Arriscamos algumas respostas. Isto é, se pensarmos que a humanidade estaria num patamar muito mais degradante caso Victor Hugo não tivesse povoado o nosso universo ao publicar Os Miseráveis. Ou: o que seria de nós sem As flores do mal de Baudelaire? Como pudemos sonhar com as loucuras do amor se não tivéssemos lido A Flauta e a Lua ou Domínios da Insônia de Marco Lucchesi? Como pensar na amplidão oceânica da musicalidade e da filosofia sem ter lido A Música e o Inefável de Vladimir Janquélévitch?
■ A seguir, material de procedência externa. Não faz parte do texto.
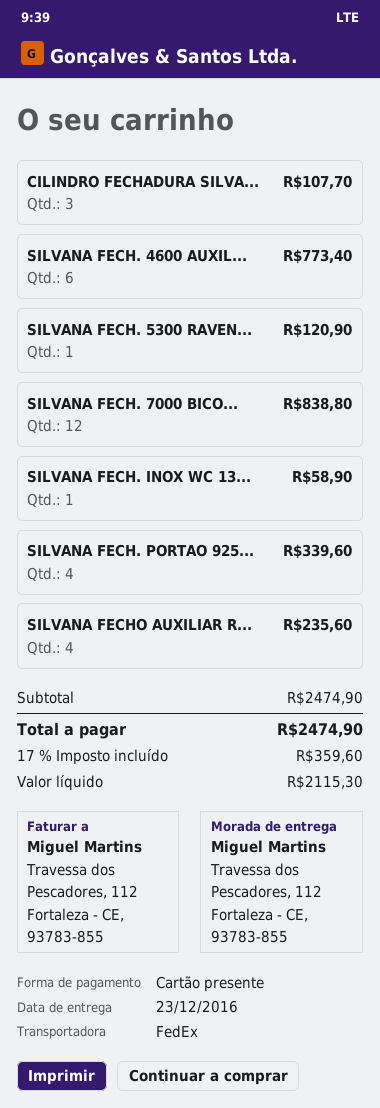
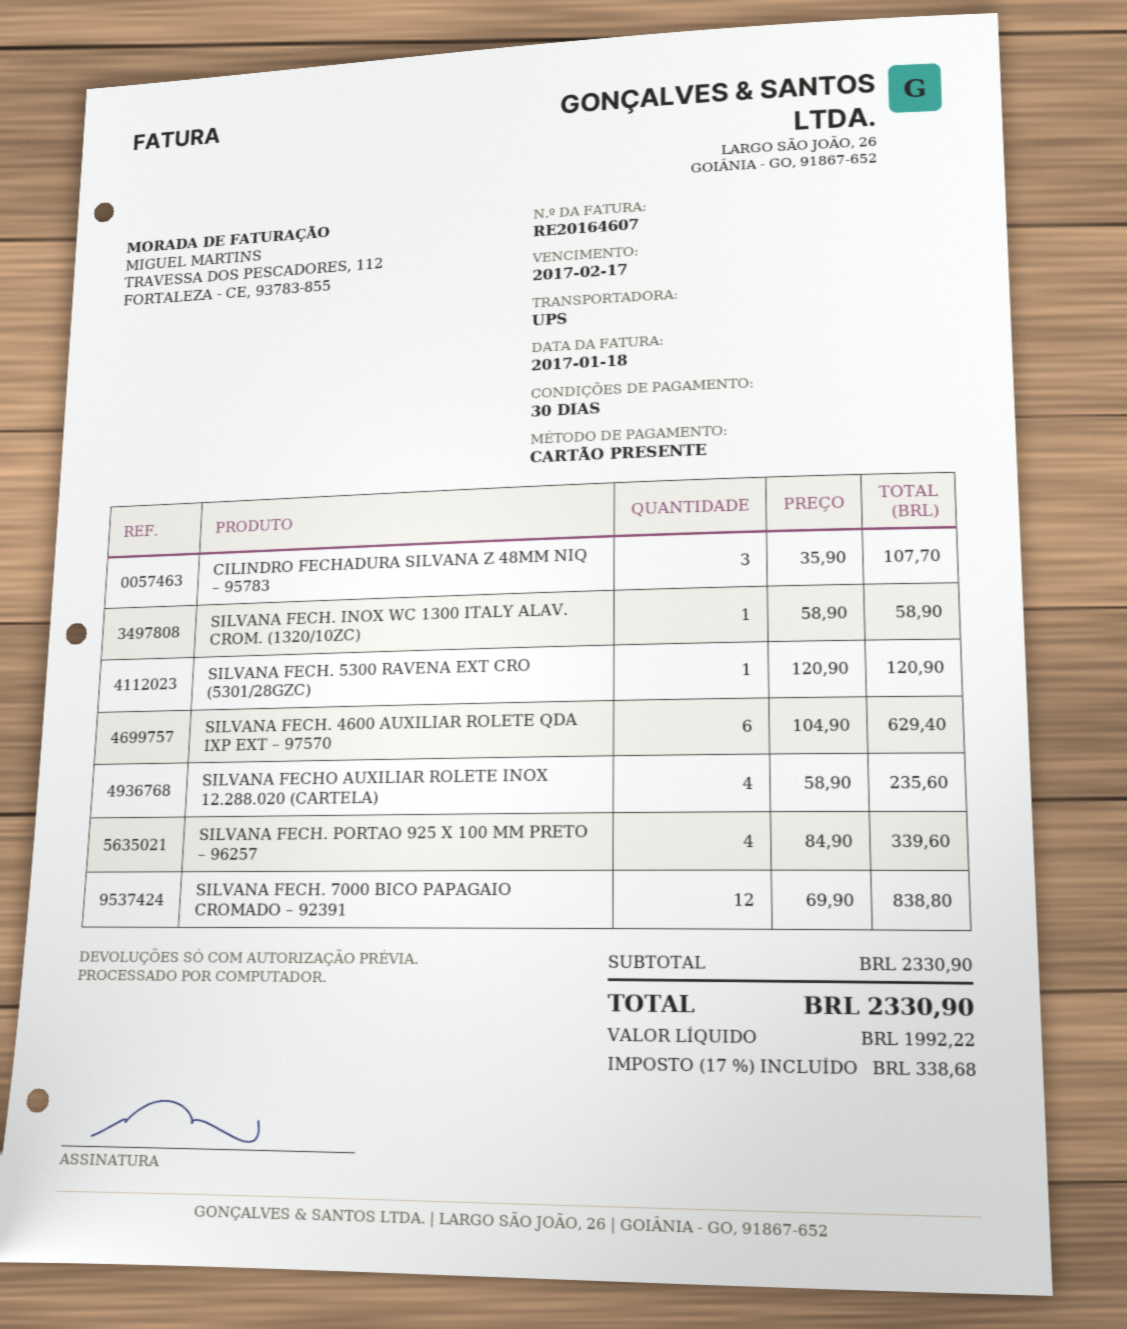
shipping method: FedEx -> UPS
SILVANA FECH. 4600 AUXIL...: 6 for 773.40 -> 6 for 629.40
subtotal: 2474.90 -> 2330.90
net: 2115.30 -> 1992.22
tax: 17% = 359.60 -> 17% = 338.68
total: 2474.90 -> 2330.90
Como pensaríamos, de maneira radical, sobre os signos que nos permeiam, muitas vezes, dissonantes sem ter lido As palavras e as coisas de Michel Foucault? Como pensar, conceitualmente, prosa e poesia sem ter lido o nosso gigante Octavio Paz? Como auscultar a linguagem das estrelas sem ter lido Estrela da Vida Inteira de Manuel Bandeira? O que entenderíamos da alma subterrânea dos rios e do sertão se não tivesse existido Guimarães Rosa? Diferença e Repetição, de Deleuze, soa, ecoa ou ressoa em nossas almas não localizáveis?
Na realidade, sem ter lido as diversas tipologias (ensaios, filosofia, poesia, romances, contos) daquelas que desestabilizam nossos anseios e devaneios, seríamos muito mais insuficientes, em nossas percepções e afecções, ao contemplar um simples rio. Ou a fúria indomável das ressacas oceânicas. Assim como, talvez, nunca tivéssemos dado a devida atenção para as cintilações dos pirilampos que, muitas vezes, sobrevoaram nossas cabeças. Ou, quem sabe, teríamos deixado de lado a eternidade do meio-dia cuja síntese dos espaços qualitativos propostos por instantes privilegiados nos conduzem para os grandes mistérios dos sonhos. (E não fossem os sonhos pouco teríamos a inventar, movimentar ou criar).
Devemos ficar atentos, durante a leitura do livro em questão, ao estilo inconfundível e singular de Marilena Chauí. Assim como na estruturação da obra, na forma como se coloca e repensa as contribuições incontestáveis de filósofos que possuem a felicidade de cair em suas mãos. A obra possui a dignidade de uma filósofa que prova, implicitamente, o quanto dedicou uma vida a ler, estudar, pesquisar, publicar, lecionar. E, sobretudo, jamais perdeu a rara capacidade de contradizer o que afronta e obscurece amores, valores e conceitos que ameaçam a contínua construção da liberdade humana.